== WORK ORDER ==
When you reach the line that contains "Fortnite OG Hoodie: 2 -> 3" in the entries below, begin returning lines exactly as written and continue through the last one.

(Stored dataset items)
*****

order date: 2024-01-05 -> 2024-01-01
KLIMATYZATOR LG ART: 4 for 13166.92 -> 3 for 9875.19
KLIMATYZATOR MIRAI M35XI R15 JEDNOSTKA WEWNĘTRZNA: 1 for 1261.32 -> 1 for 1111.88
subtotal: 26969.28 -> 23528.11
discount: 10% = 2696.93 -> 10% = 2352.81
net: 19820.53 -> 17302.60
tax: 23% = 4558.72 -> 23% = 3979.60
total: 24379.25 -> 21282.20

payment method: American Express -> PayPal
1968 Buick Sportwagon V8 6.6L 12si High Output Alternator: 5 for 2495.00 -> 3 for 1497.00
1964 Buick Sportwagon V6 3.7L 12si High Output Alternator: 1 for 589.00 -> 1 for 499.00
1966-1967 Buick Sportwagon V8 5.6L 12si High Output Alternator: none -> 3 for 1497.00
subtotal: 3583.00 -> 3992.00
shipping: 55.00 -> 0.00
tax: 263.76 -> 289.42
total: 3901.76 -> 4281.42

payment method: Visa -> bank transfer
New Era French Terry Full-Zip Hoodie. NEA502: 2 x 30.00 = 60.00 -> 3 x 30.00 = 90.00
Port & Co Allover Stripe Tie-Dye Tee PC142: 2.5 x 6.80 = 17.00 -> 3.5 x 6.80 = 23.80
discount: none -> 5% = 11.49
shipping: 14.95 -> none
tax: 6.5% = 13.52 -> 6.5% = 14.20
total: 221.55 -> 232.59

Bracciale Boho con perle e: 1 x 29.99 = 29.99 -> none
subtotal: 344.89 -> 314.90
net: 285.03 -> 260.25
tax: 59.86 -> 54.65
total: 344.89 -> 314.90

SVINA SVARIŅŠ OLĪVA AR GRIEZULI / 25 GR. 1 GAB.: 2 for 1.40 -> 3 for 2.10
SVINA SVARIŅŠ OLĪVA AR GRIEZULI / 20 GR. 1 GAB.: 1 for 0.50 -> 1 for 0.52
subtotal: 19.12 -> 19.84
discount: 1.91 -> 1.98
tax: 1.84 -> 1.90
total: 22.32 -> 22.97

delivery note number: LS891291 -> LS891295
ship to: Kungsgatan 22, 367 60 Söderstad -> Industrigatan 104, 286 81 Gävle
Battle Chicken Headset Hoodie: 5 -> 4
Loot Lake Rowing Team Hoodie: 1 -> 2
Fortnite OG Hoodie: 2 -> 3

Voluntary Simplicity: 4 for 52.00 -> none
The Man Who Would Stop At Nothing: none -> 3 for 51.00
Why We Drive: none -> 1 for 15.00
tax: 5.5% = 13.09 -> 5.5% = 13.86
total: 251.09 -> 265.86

*****

== ANSWER FOR THIS EXERCISE ==
Fortnite OG Hoodie: 2 -> 3

Voluntary Simplicity: 4 for 52.00 -> none
The Man Who Would Stop At Nothing: none -> 3 for 51.00
Why We Drive: none -> 1 for 15.00
tax: 5.5% = 13.09 -> 5.5% = 13.86
total: 251.09 -> 265.86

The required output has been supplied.